I looked over and saw that he was probably in his late 70’s or early 80’s. I bet if you had asked him (or any of us) twenty-five years ago, if he thought menus would be computerized in restaurants, he would have had a good laugh over it!

The times are a changin’!

Ambergris—

This popped up on my Facebook memory wall today—

I never knew that there was such a thing called, Ambergris, but now I want to find some! Floating gold! I just read a story about a man in England who found a mass of Ambergris on his local beach. Well, his dog found it, but who’s going to argue that part.

Ambergris is whale vomit, specifically from a Sperm Whale, that has floated around the sea for years in the sun. The resulting product looks like a rock but has a more waxy feel to it. The find is extremely rare and very valuable. Although somewhat disgusting in nature, a chemical change happens that produces a very desirable aroma when aged over time. Ambergris is used in expensive perfume, such as Channel No. 5.
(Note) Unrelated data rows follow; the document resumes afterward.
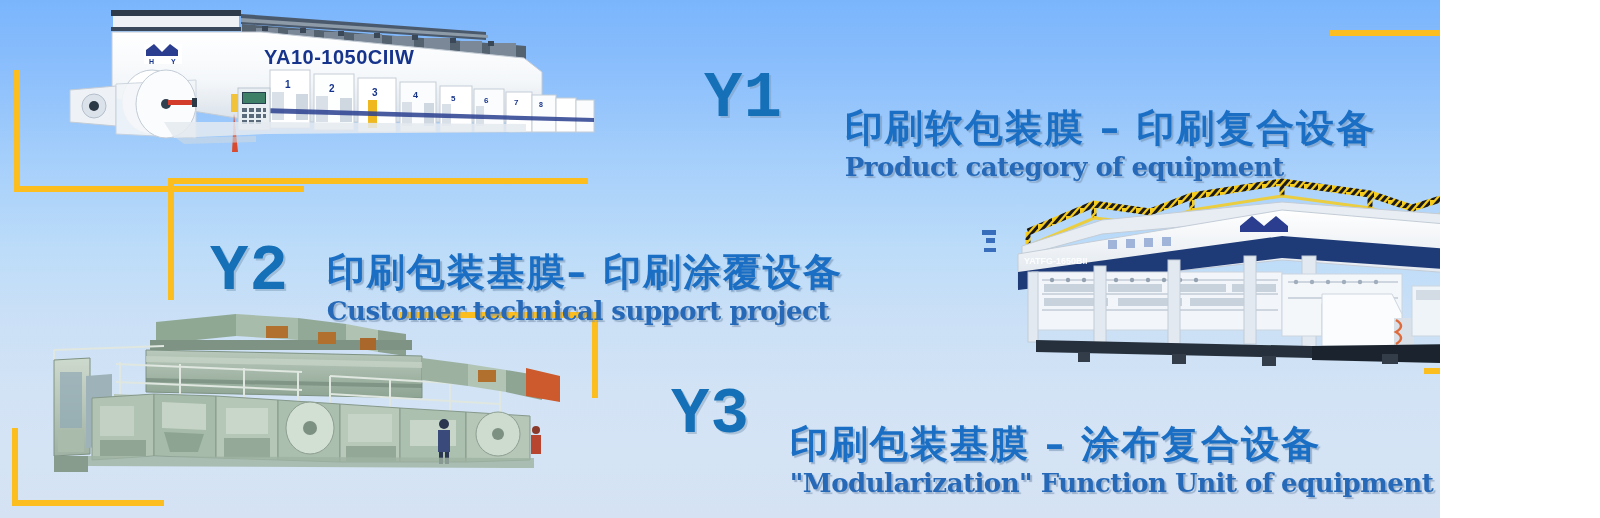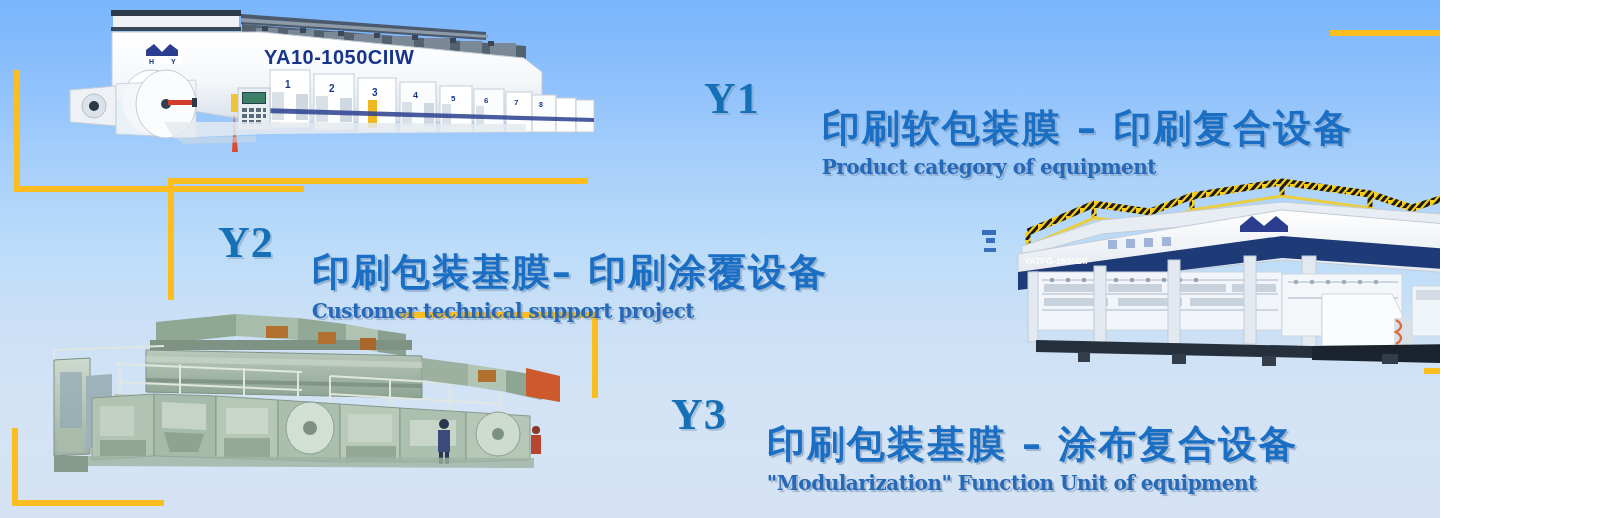--- a/index.html
+++ b/index.html
@@ -71,9 +71,9 @@
   .headline { position: absolute; display: flex; align-items: flex-start; }
 
   .hl-tag {
-    font-family: Liberation Serif, serif;
+    font-family: Liberation Mono, monospace;
     font-weight: 700;
-    font-size: 44px;
+    font-size: 64px;
     line-height: 54px;
     color: #1570b8;
     text-shadow: 2px 2px 0 rgba(120,150,180,.45);

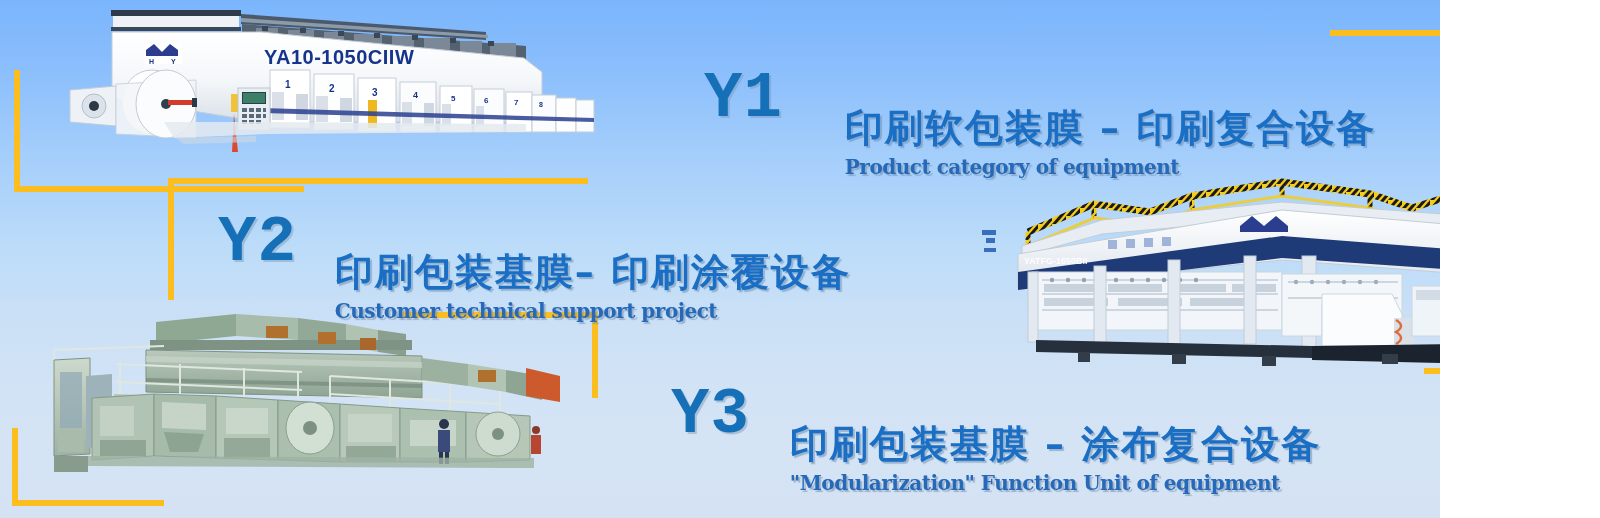--- a/index.html
+++ b/index.html
@@ -98,7 +98,7 @@
   .hl-en {
     font-family: "DejaVu Serif", serif;
     font-weight: 700;
-    font-size: 20px;
+    font-size: 26px;
     line-height: 34px;
     color: #2569b8;
     letter-spacing: -0.5px;

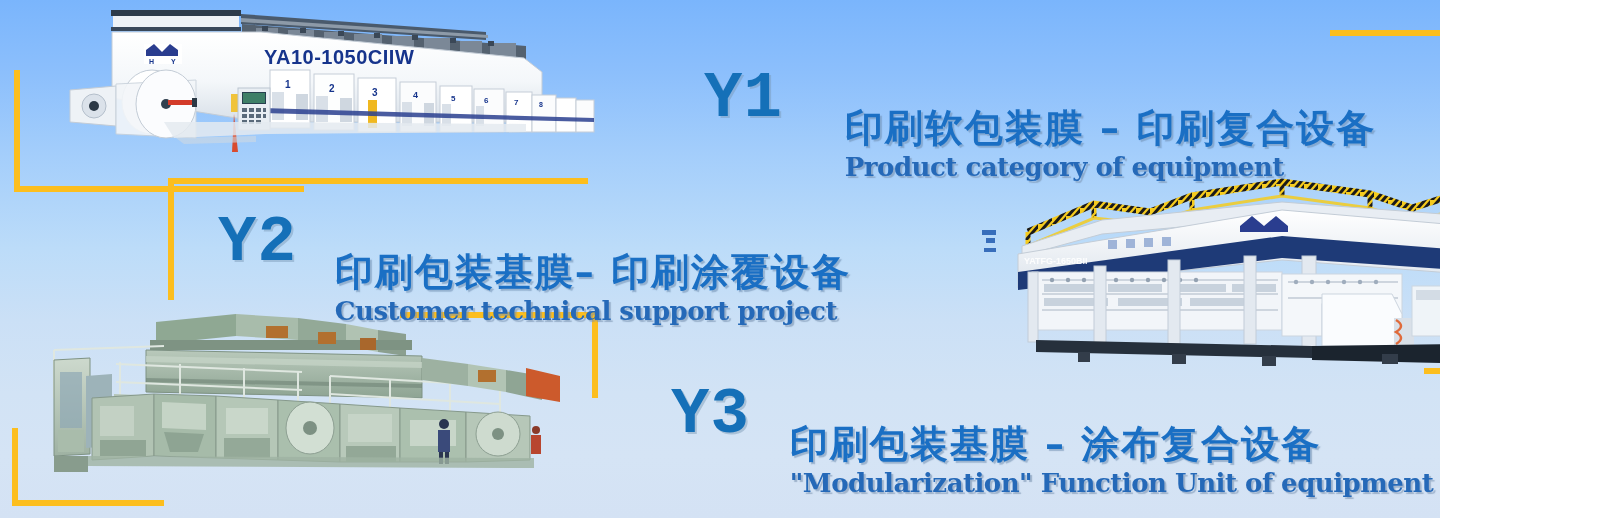--- a/index.html
+++ b/index.html
@@ -109,7 +109,7 @@
   #headline-1 { left: 704px; top: 66px; }
   #headline-1 .hl-tag { margin-right: 62px; margin-top: 6px; }
 
-  #headline-2 { left: 218px; top: 210px; }
+  #headline-2 { left: 210px; top: 210px; align-items: center; }
   #headline-2 .hl-tag { margin-right: 38px; margin-top: 6px; }
 
   #headline-3 { left: 648px; top: 382px; }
Can you imagine the following exchange: “Darling what are you wearing? It smells delightful!” The woman smiles and replies, “Whale vomit. Isn’t it divine?”

The man’s walk on the beach will produce a huge financial pay off for him–it is worth tens of thousands of dollars per pound! The next time you’re walking the surf, be on the look out for a yellowish-gray “rock” with a funky smell. It will pay for for your child to go to college or if your past that stage, the dream car you’ve always wanted!

Wash Your Hands—

This sign made me chuckle as I entered the restroom. However, I wasn’t laughing for long. After using the bathroom, I walked to the sink and pumped the soap dispenser several times. I discovered that it was either empty, or that it wasn’t working. Not to be detered, I tried to turn on the water, thinking that I could at least rince my hands. You guessed it—that didn’t work either! Somehow, the sign just wasn’t so funny any more!

Soul Pig, Decatur, IN—

If you ever find yourself in Decatur, Indiana—okay, you probably won’t, but incase you do…head to the Soul Pig for a BBQ Dinner. I had heard it was good, but wasn’t told much else. The menu is sizeable with lots of choices, so it took me awhile to figure out what I wanted. I finally decided on the Mixed BBQ Platter w/two meats (Carolina Pulled Pork & St. Louis Spare Ribs). I also had to pick two sides, and I opted for bacon mac-n-cheese & jalapeño cheddar cornbread.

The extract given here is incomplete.